== TASK STATEMENT ==
Below are records; reproduce exactly the lines from the one that has "[84,389,221,399] [99,413,368,424] [84,432,393,443]" through the one that has "[84,657,98,667] [7] -> [341,489,357,500] [6]", ends included, and nothing more.

== EXTRACTED RECORDS ==

==============================

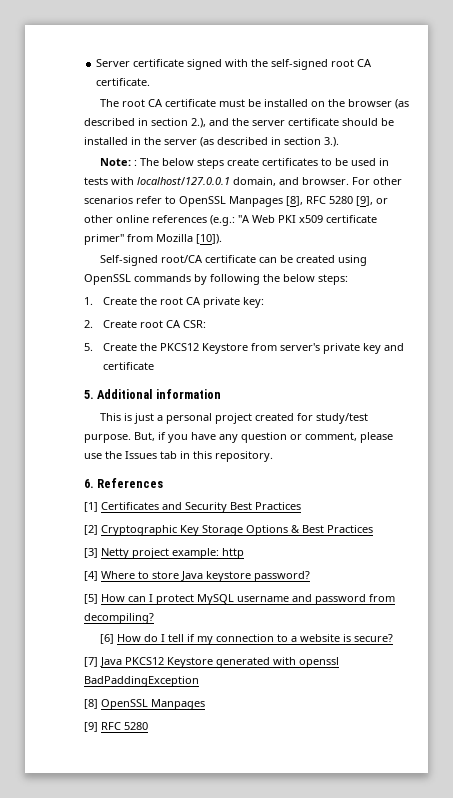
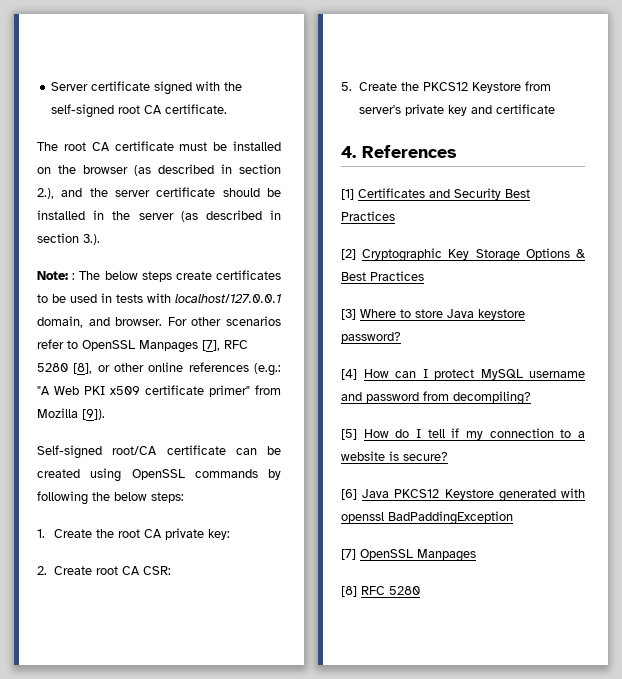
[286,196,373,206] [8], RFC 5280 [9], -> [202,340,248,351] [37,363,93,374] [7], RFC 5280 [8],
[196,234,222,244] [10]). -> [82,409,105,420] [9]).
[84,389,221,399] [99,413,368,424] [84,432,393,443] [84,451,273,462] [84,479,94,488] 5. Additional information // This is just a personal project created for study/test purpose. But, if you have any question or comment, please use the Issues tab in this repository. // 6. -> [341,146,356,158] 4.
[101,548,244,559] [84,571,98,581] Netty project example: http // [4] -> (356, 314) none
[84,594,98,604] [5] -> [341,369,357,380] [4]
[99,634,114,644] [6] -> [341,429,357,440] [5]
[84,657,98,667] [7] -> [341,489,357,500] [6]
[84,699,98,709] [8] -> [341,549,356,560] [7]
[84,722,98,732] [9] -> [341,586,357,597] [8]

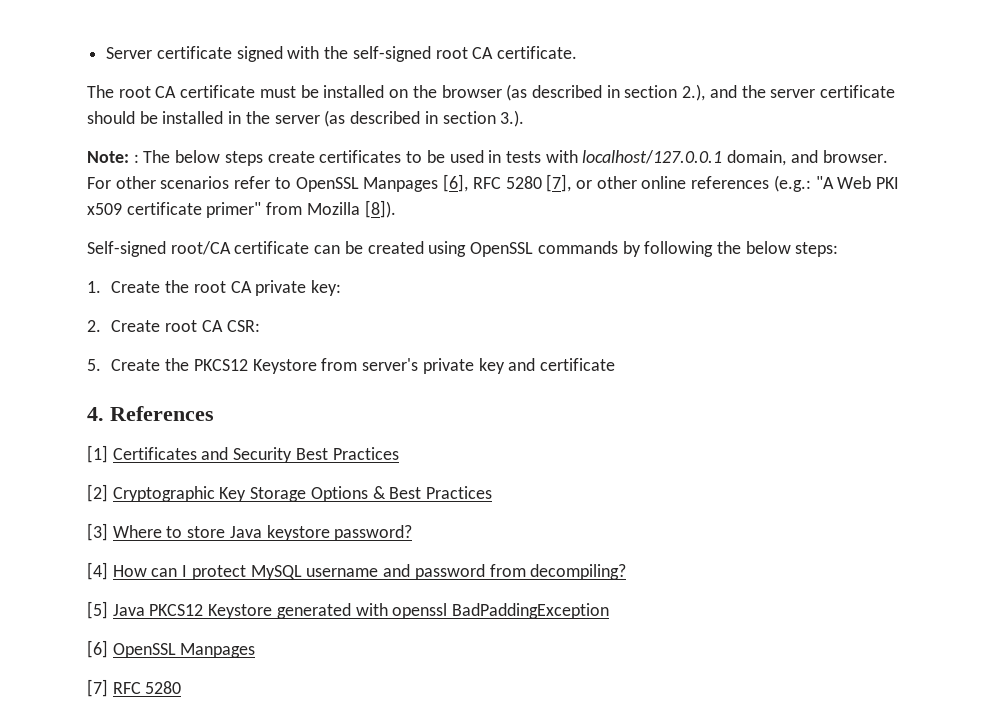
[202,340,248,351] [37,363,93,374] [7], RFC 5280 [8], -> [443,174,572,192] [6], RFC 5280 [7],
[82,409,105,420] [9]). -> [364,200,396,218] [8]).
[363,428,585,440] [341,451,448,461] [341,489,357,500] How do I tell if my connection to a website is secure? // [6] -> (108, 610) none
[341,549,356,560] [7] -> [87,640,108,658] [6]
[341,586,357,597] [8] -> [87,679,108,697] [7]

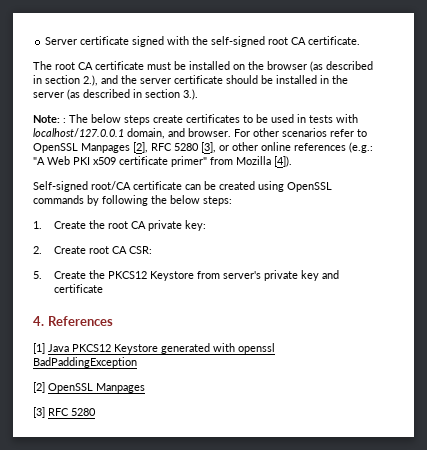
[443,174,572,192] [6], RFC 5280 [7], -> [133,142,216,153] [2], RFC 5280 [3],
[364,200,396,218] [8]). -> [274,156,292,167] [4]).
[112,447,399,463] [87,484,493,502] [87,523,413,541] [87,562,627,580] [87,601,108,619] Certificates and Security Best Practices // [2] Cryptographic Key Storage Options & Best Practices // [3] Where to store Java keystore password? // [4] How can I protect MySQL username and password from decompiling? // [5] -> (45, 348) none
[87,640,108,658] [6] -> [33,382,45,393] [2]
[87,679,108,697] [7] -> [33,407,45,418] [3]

==============================

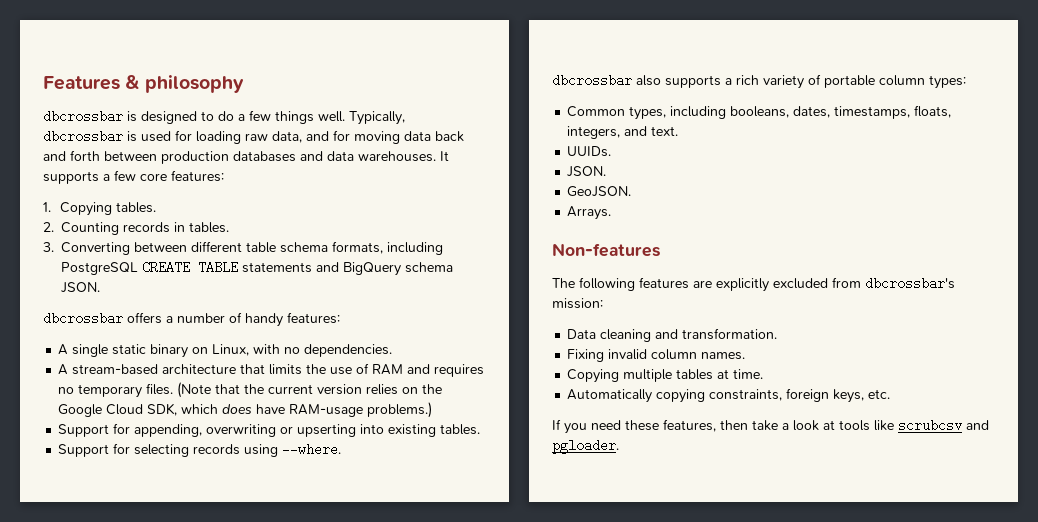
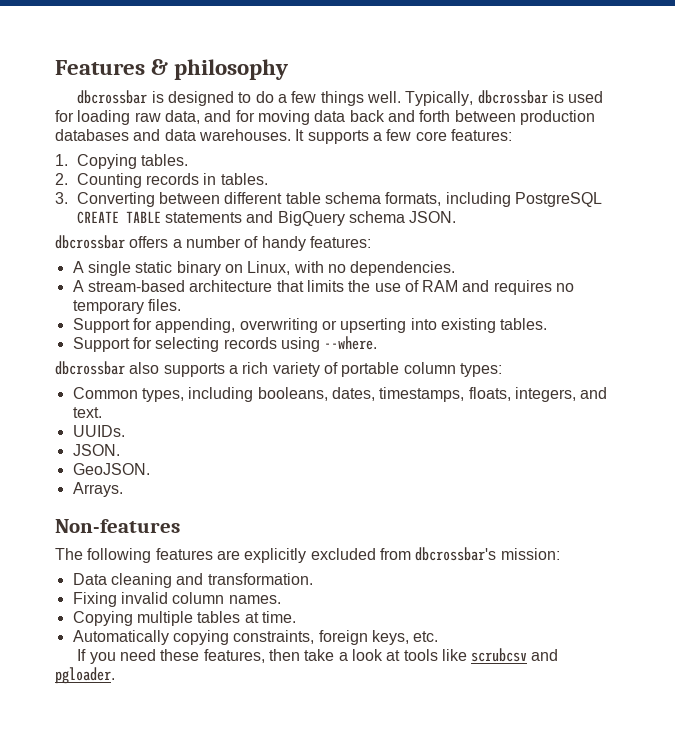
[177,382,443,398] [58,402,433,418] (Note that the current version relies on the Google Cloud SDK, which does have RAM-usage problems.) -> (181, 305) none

==============================

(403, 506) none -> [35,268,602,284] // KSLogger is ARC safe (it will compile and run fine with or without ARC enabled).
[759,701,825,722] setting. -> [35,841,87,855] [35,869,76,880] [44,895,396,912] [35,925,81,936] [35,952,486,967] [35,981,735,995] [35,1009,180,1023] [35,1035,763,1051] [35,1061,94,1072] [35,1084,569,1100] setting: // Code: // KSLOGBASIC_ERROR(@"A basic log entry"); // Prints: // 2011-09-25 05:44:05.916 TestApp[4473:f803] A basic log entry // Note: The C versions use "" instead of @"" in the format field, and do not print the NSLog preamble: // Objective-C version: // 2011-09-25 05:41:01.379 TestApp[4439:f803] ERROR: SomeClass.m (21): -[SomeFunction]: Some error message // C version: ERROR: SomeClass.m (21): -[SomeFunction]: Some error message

==============================

== YOUR SOLUTION ==
[84,389,221,399] [99,413,368,424] [84,432,393,443] [84,451,273,462] [84,479,94,488] 5. Additional information // This is just a personal project created for study/test purpose. But, if you have any question or comment, please use the Issues tab in this repository. // 6. -> [341,146,356,158] 4.
[101,548,244,559] [84,571,98,581] Netty project example: http // [4] -> (356, 314) none
[84,594,98,604] [5] -> [341,369,357,380] [4]
[99,634,114,644] [6] -> [341,429,357,440] [5]
[84,657,98,667] [7] -> [341,489,357,500] [6]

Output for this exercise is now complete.